The documentation for Percona Server’s additional tables is available at http://www.percona.com/doc/.
The Performance Schema (which resides in the PERFORMANCE_SCHEMA
database) is MySQL’s new
home for enhanced instrumentation, as of MySQL 5.5. We discussed it a
bit in Chapter 3.
By default, the Performance Schema is disabled, and you have to turn it on and enable specific instrumentation points (“consumers”) that you wish to collect. We benchmarked the server in a few different configurations and found that the Performance Schema caused around an 8% to 11% overhead even when it was collecting no data, and 19% to 25% with all consumers enabled, depending on whether it was a read-only or read/write workload. Whether this is a little or a lot is up to you to decide.
This is slated to improve in MySQL 5.6, especially when the feature itself is enabled but all of the instrumentation points are disabled. This will make it more practical for some users to enable the Performance Schema, but leave it inactive until they want to gather some information.

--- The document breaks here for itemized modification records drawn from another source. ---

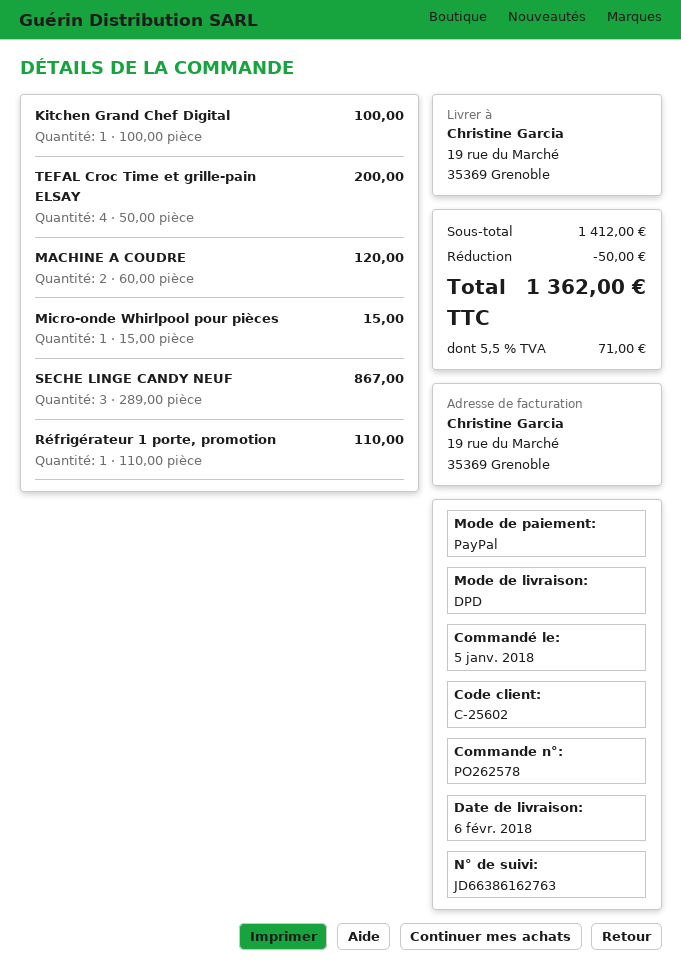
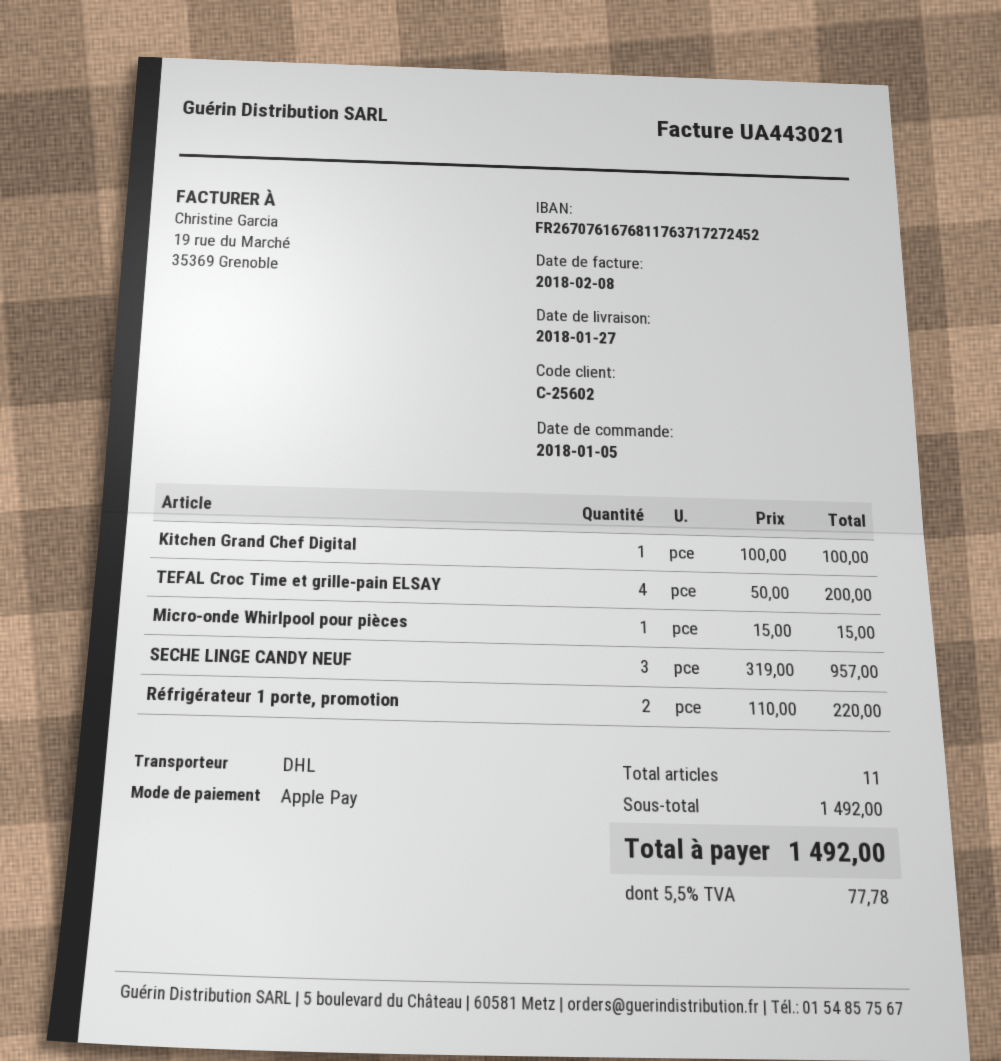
delivery date: 2018-02-06 -> 2018-01-27
payment method: PayPal -> Apple Pay
shipping method: DPD -> DHL
MACHINE A COUDRE: 2 x 60.00 = 120.00 -> none
SECHE LINGE CANDY NEUF: 3 x 289.00 = 867.00 -> 3 x 319.00 = 957.00
Réfrigérateur 1 porte, promotion: 1 x 110.00 = 110.00 -> 2 x 110.00 = 220.00
subtotal: 1412.00 -> 1492.00
discount: 50.00 -> none
tax: 5.5% = 71.00 -> 5.5% = 77.78
total: 1362.00 -> 1492.00

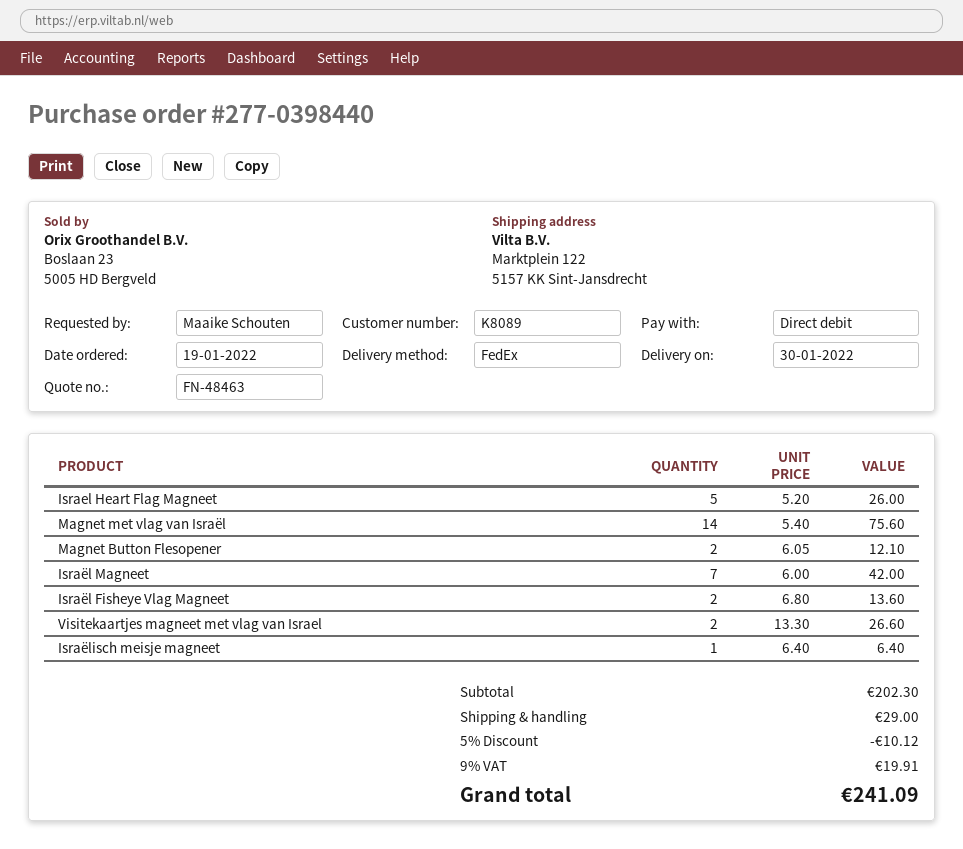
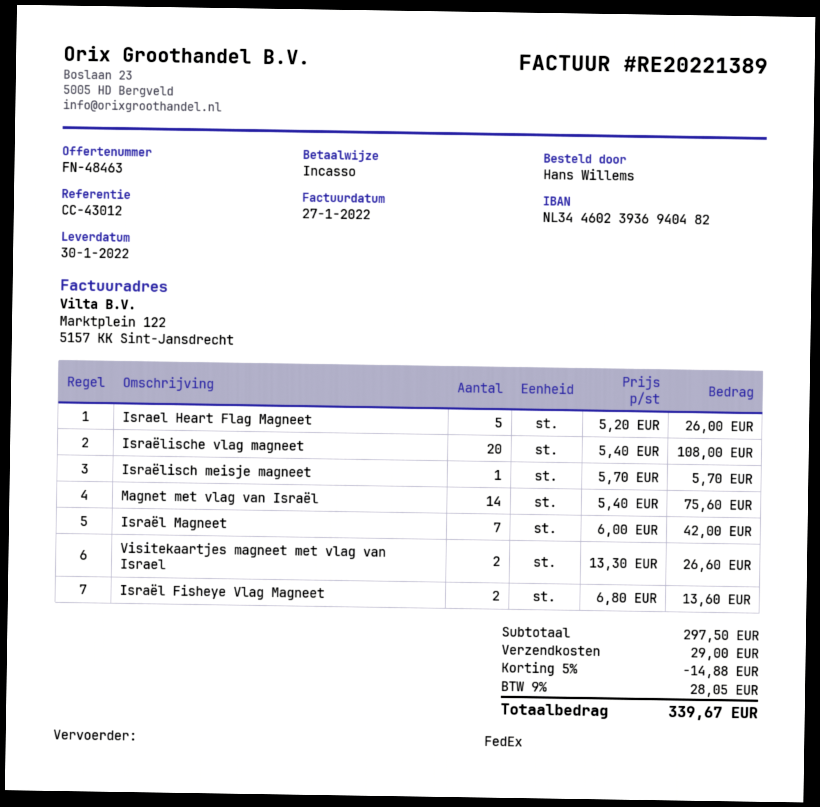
ordered by: Maaike Schouten -> Hans Willems
Magnet Button Flesopener: 2 x 6.05 = 12.10 -> none
Israëlisch meisje magneet: 1 x 6.40 = 6.40 -> 1 x 5.70 = 5.70
Israëlische vlag magneet: none -> 20 x 5.40 = 108.00
subtotal: 202.30 -> 297.50
discount: 5% = 10.12 -> 5% = 14.88
tax: 9% = 19.91 -> 9% = 28.05
total: 241.09 -> 339.67

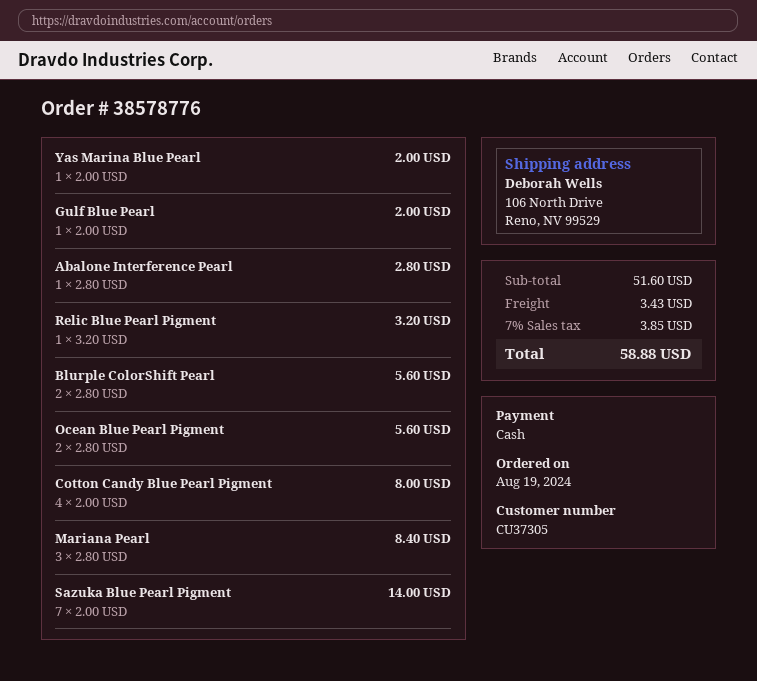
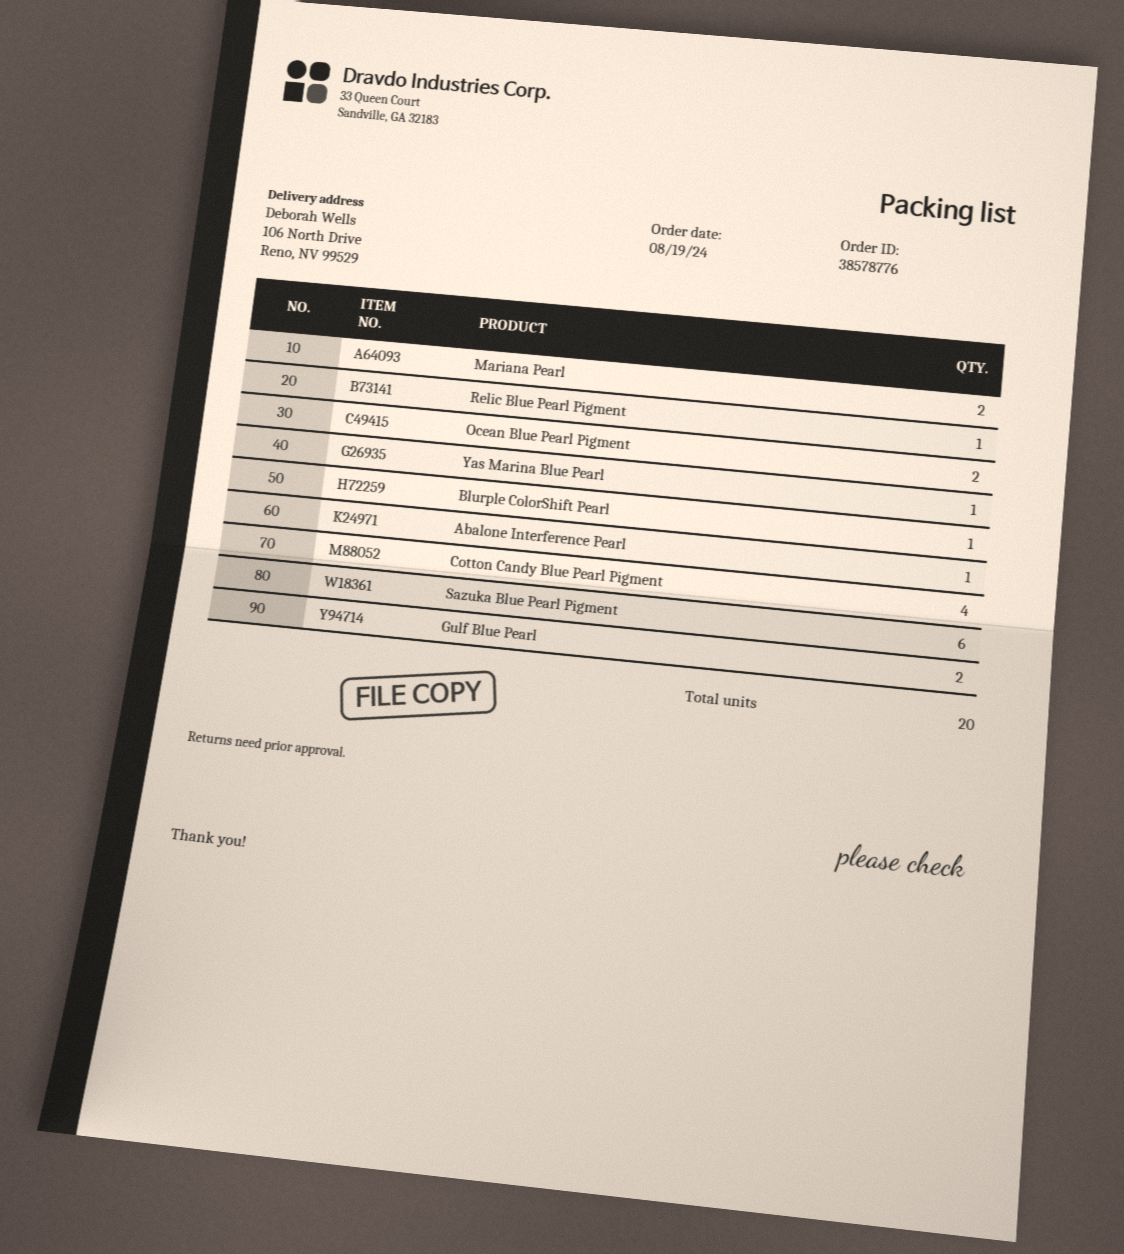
Gulf Blue Pearl: 1 -> 2
Blurple ColorShift Pearl: 2 -> 1
Mariana Pearl: 3 -> 2
Sazuka Blue Pearl Pigment: 7 -> 6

In MySQL 5.5, the Performance Schema contains tables that instrument instances of condition variables, mutexes, read/write locks, and file I/O. There are also tables that instrument the waits on the instances, and these are what you’ll usually be interested in querying first, with joins to the instance tables. These event wait tables come in a few variations that hold current and historical information about server performance and behavior. Finally, there are is a group of “setup tables,” which you use to enable or disable the desired consumers.
In MySQL 5.6.3 development milestone release 6, the number of
tables in the Performance Schema increases from 17 to 49. That means
that there is a lot more instrumentation in MySQL 5.6! Added
instrumentation includes SQL statements, stages of statements (basically
the same thing as the thread status you can see in SHOW PROCESSLIST
), tables, indexes, hosts,
threads, users, accounts, and a larger variety of summary and history
tables, among other things.
How can you use these tables? With 49 of them, the time has come for someone to write tools to help with this. However, for some good examples of old-fashioned SQL against the Performance Schema tables, you can read some of the articles on Oracle engineer Mark Leith’s blog, such as http://www.markleith.co.uk/?p=471.
MySQL’s primary means of exposing server internals is the SHOW
commands, but that’s changing. The
introduction in MySQL 5.1 of pluggable INFORMATION_SCHEMA
tables permitted the InnoDB
plugin to add some very valuable instrumentation, and Percona Server
adds many more. However, the ability to read SHOW ENGINE INNODB STATUS
output and interpret
it remains essential for managing InnoDB. In MySQL 5.5 and newer server
versions, the Performance Schema is available, and it will probably
become the most powerful and complete means of inspecting the server’s
internals. The great thing about the Performance Schema is that it’s
time-based, meaning that MySQL is finally getting instrumented for
elapsed time, not just operation counts.
[222] There’s a gotcha waiting here: if you use an old version of
mysqladmin on a new server, it won’t use
SHOW GLOBAL STATUS
,
so it won’t display the “right” information.
[223] First published at http://code.openark.org/blog/mysql/mysql-global-status-difference-using-single-query.
[224] In MySQL 5.1, this variable was split into Questions
and Queries
, with slightly different
meanings.
[225] The wait array was changed to be much more efficient in MySQL 5.1.
[226] This is the index InnoDB creates internally when you don’t specify a primary key.